[Version comparison data]
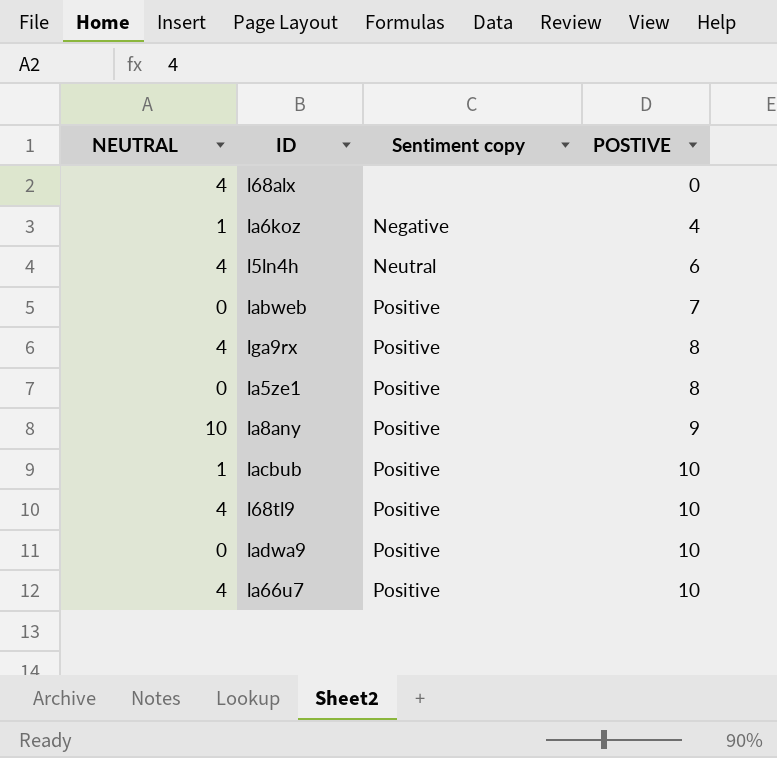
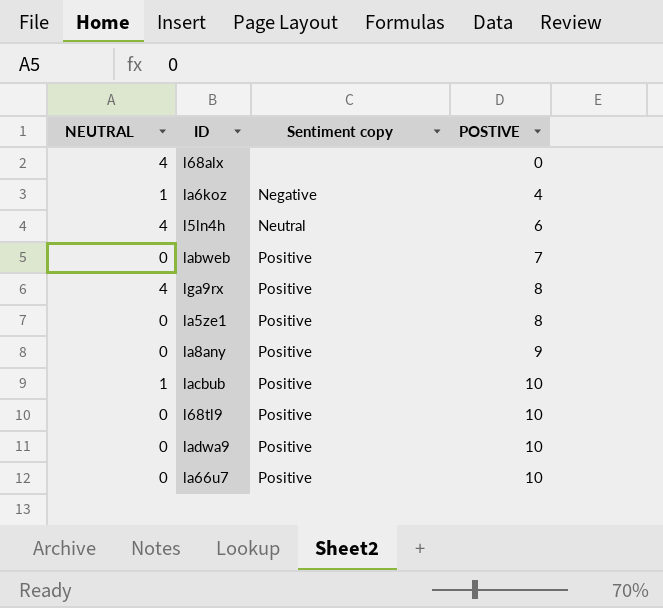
la8any | NEUTRAL: 10 -> 0
l68tl9 | NEUTRAL: 4 -> 0
la66u7 | NEUTRAL: 4 -> 0

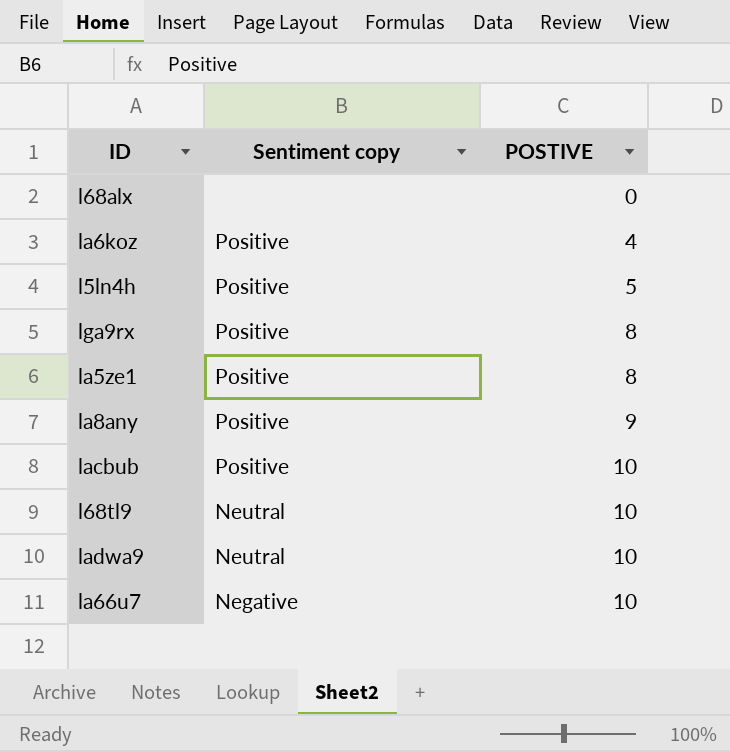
column NEUTRAL | position: 1 -> none
row labweb: 0 | Positive | 7 -> none
la6koz | Sentiment copy: Negative -> Positive
l5ln4h | Sentiment copy: Neutral -> Positive
l5ln4h | POSTIVE: 6 -> 5
l68tl9 | Sentiment copy: Positive -> Neutral
ladwa9 | Sentiment copy: Positive -> Neutral
la66u7 | Sentiment copy: Positive -> Negative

◆ **WHAT TO WORK ON**
Set every entry down again word for word, but not the pictures.

◆ **FINISHED TASK**
la8any | NEUTRAL: 10 -> 0
l68tl9 | NEUTRAL: 4 -> 0
la66u7 | NEUTRAL: 4 -> 0

column NEUTRAL | position: 1 -> none
row labweb: 0 | Positive | 7 -> none
la6koz | Sentiment copy: Negative -> Positive
l5ln4h | Sentiment copy: Neutral -> Positive
l5ln4h | POSTIVE: 6 -> 5
l68tl9 | Sentiment copy: Positive -> Neutral
ladwa9 | Sentiment copy: Positive -> Neutral
la66u7 | Sentiment copy: Positive -> Negative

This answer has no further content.